Indonesian Sambal Recipes to Spice You Up (Part 1: Sambal Terasi)

Chili pepper, this spicy ingredient contains a substance called capsaicin, which has been shown to help reduce appetite and increase fat burning. Researchers have found that the heat generated by peppers may actually help in the fight against obesity by stimulating energy-burning and turning white fat to brown fat. One study showed that eating 1 gram of red chili pepper reduced appetite and increased fat burning in people who didn’t regularly eat peppers.

Sambal, a hot sauce made from a mixture of variety of chili peppers, is extremely famous among Indonesian people. This hot sauce has abundant varieties, the intensity ranges from mild to very hot.  Sambal can be served raw or cooked.

Sambals are usually served as hot and spicy condiments for dishes such as lalab (raw vegetables), ikan bakar (grilled fish), ikan goreng (fried fish), ayam goreng (fried chicken), ayam penyet (smashed chicken), iga penyet (ribs) and various soto soup.

If you want to spice up your meals a little, we’ll give you three Indonesian sambal recipes, starting with sambal terasi -- Indonesian most favourite one.

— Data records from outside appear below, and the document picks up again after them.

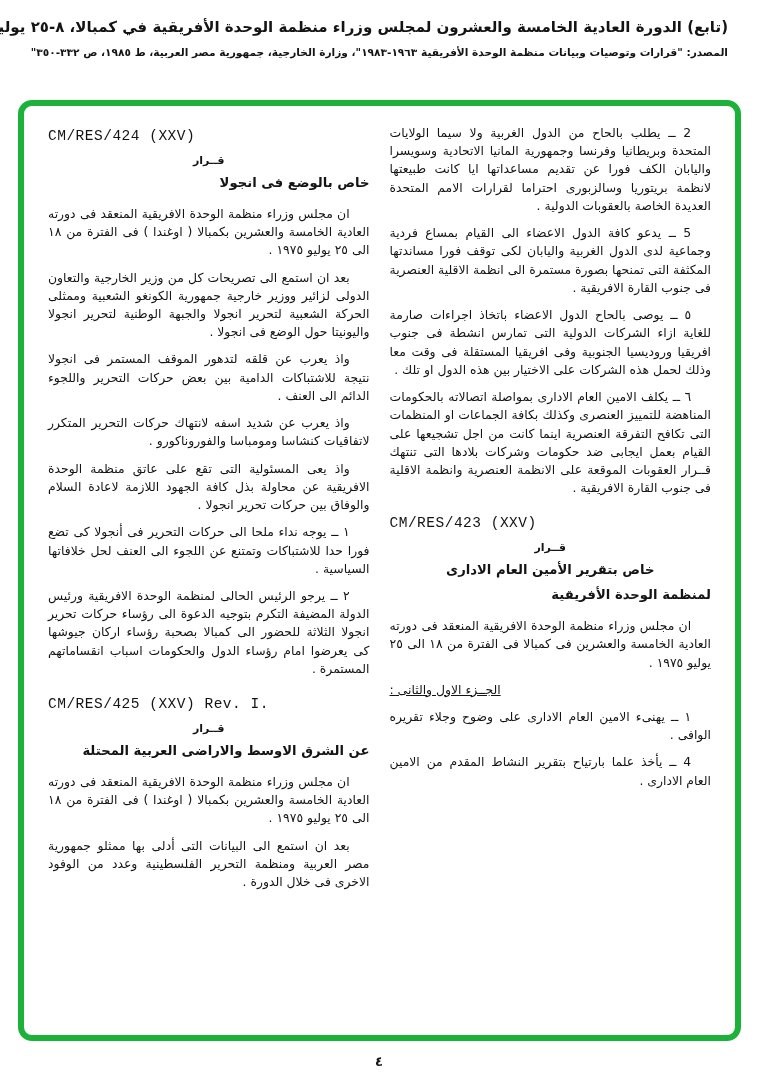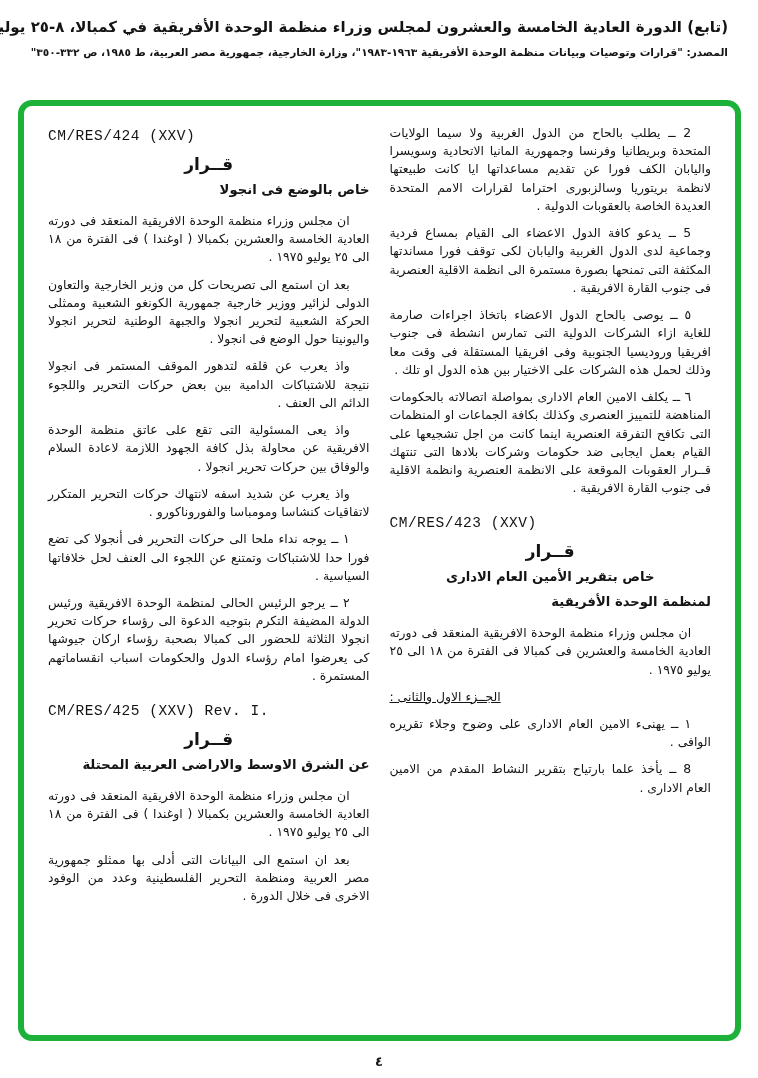--- a/index.html
+++ b/index.html
@@ -48,7 +48,7 @@
   }
   .res-code.mt { margin-top:18px; }
   .res-title {
-    text-align:center; font-weight:bold; font-size:17px;
+    text-align:center; font-weight:bold; font-size:11px;
     margin:10px 0 6px 0; letter-spacing:1px;
   }
   .res-sub {

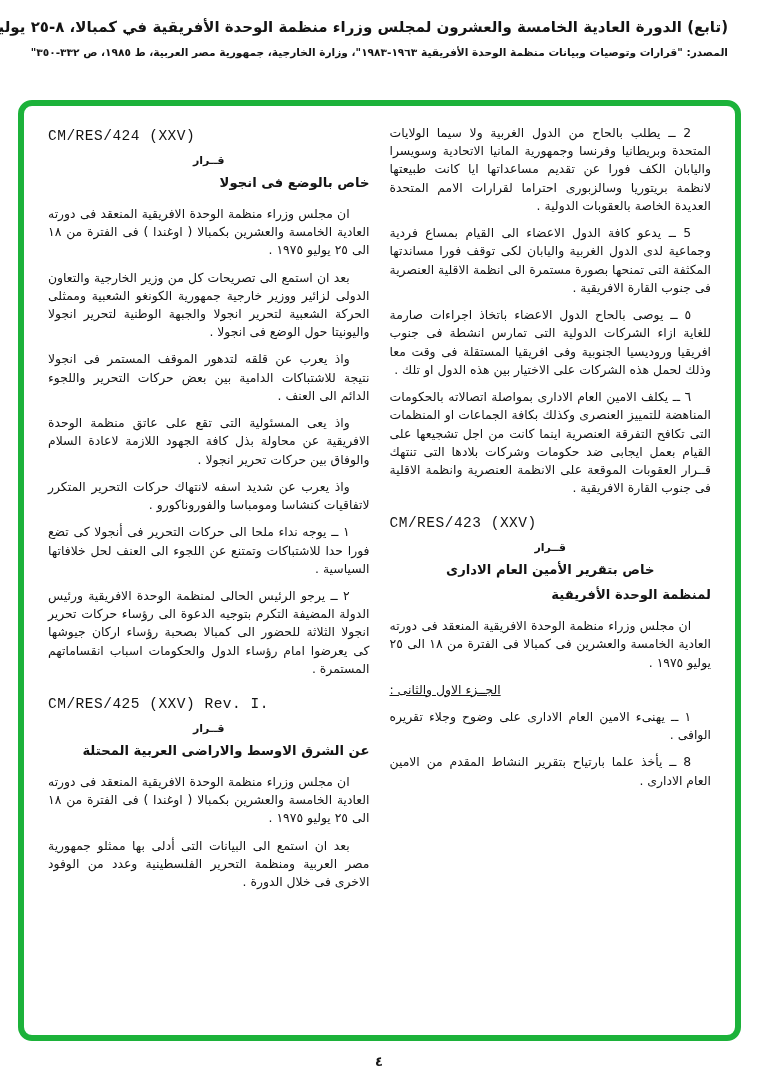--- a/index.html
+++ b/index.html
@@ -110,8 +110,8 @@
         <p class="para">ان مجلس وزراء منظمة الوحدة الافريقية المنعقد فى دورته العادية الخامسة والعشرين بكمبالا ( اوغندا ) فى الفترة من ١٨ الى ٢٥ يوليو ١٩٧٥ .</p>
         <p class="para">بعد ان استمع الى تصريحات كل من وزير الخارجية والتعاون الدولى لزائير ووزير خارجية جمهورية الكونغو الشعبية وممثلى الحركة الشعبية لتحرير انجولا والجبهة الوطنية لتحرير انجولا واليونيتا حول الوضع فى انجولا .</p>
         <p class="para">واذ يعرب عن قلقه لتدهور الموقف المستمر فى انجولا نتيجة للاشتباكات الدامية بين بعض حركات التحرير واللجوء الدائم الى العنف .</p>
+        <p class="para">واذ يعرب عن شديد اسفه لانتهاك حركات التحرير المتكرر لاتفاقيات كنشاسا ومومباسا والفوروناكورو .</p>
         <p class="para">واذ يعى المسئولية التى تقع على عاتق منظمة الوحدة الافريقية عن محاولة بذل كافة الجهود اللازمة لاعادة السلام والوفاق بين حركات تحرير انجولا .</p>
-        <p class="para">واذ يعرب عن شديد اسفه لانتهاك حركات التحرير المتكرر لاتفاقيات كنشاسا ومومباسا والفوروناكورو .</p>
         <p class="para">١ ــ يوجه نداء ملحا الى حركات التحرير فى أنجولا كى تضع فورا حدا للاشتباكات وتمتنع عن اللجوء الى العنف لحل خلافاتها السياسية .</p>
         <p class="para">٢ ــ يرجو الرئيس الحالى لمنظمة الوحدة الافريقية ورئيس الدولة المضيفة التكرم بتوجيه الدعوة الى رؤساء حركات تحرير انجولا الثلاثة للحضور الى كمبالا بصحبة رؤساء اركان جيوشها كى يعرضوا امام رؤساء الدول والحكومات اسباب انقساماتهم المستمرة .</p>
 

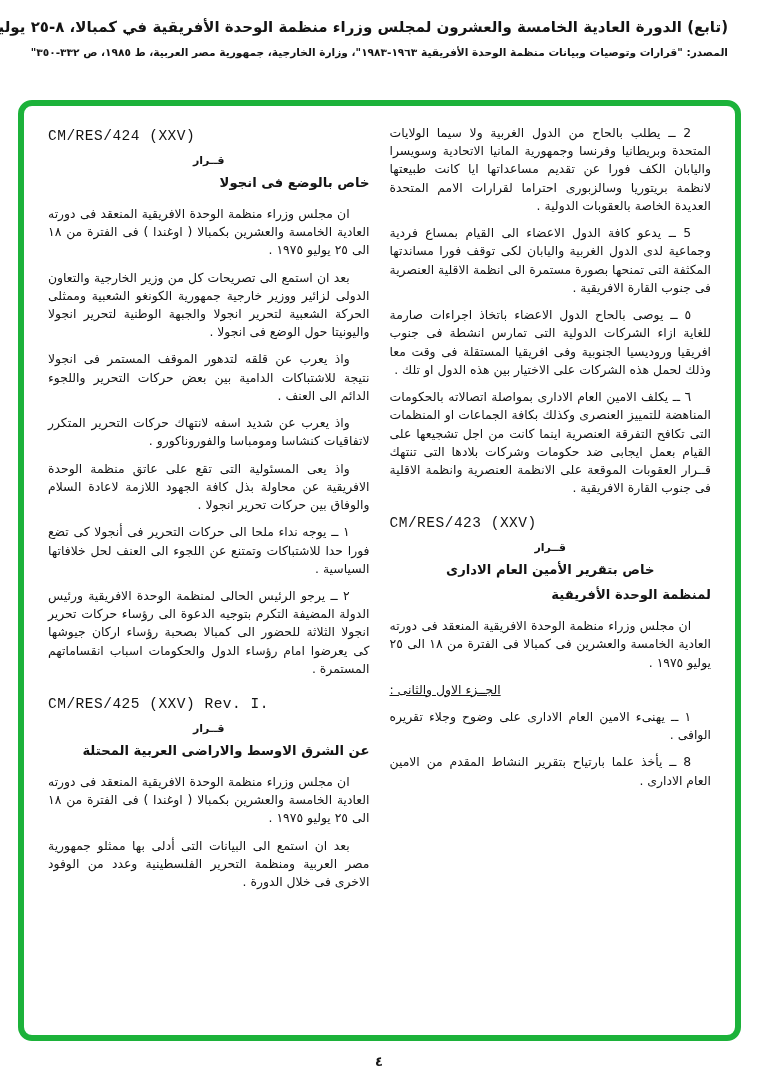--- a/index.html
+++ b/index.html
@@ -99,7 +99,7 @@
         <p class="para">ان مجلس وزراء منظمة الوحدة الافريقية المنعقد فى دورته العادية الخامسة والعشرين فى كمبالا فى الفترة من ١٨ الى ٢٥ يوليو ١٩٧٥ .</p>
         <p class="para no-indent">الجــزء الاول والثانى :</p>
         <p class="para">١ ــ يهنىء الامين العام الادارى على وضوح وجلاء تقريره الوافى .</p>
-        <p class="para">8 ــ يأخذ علما بارتياح بتقرير النشاط المقدم من الامين العام الادارى .</p>
+        <p class="para">4 ــ يأخذ علما بارتياح بتقرير النشاط المقدم من الامين العام الادارى .</p>
       </div>
 
       <div class="col">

Sambal Terasi (Shrimp Paste Chili Sauce)

A common Indonesian style of sambal. Similar to the Malaysian belacan, but with a stronger flavor, since terasi is more tangy and fermented.
  • 2 tablespoons oil
  • 8 red chili peppers (cabe merah keriting)
  • 5 Thai chilies (cabe rawit)
  • 1 tomato, quartered
  • 5 shallots
  • 2 cloves garlic
  • 1 teaspoon toasted shrimp paste (terasi)
  • ½ teaspoon salt
  • 2 teaspoons palm sugar

  1. Heat oil in a frying pan on high heat. Sauté chilies, tomato, shallots, and garlic about 5 minutes until fragrant and the chilies and tomato look wilted. Set aside.
  2. With the same pan, sauté shrimp paste about 30 seconds until fragrant (careful not to overcook it).
  3. Transfer the cooked ingredients into a food processor and grind into a paste.
  4. Season with salt and palm sugar, adjust the taste as needed.

Cooking Tips:
  1. If sambal is not to be consumed directly, transfer it to a jar and store in the fridge. Always return to room temperature prior consumption.
  2. You may remove the chili seeds to reduce the spiciness level. You are free to keep the seeds for a super spicy sambal.
  3. For better taste, instead of grinding the ingredients in a food processor, try to grind it in a stone pestle and mortar as most Indonesian do.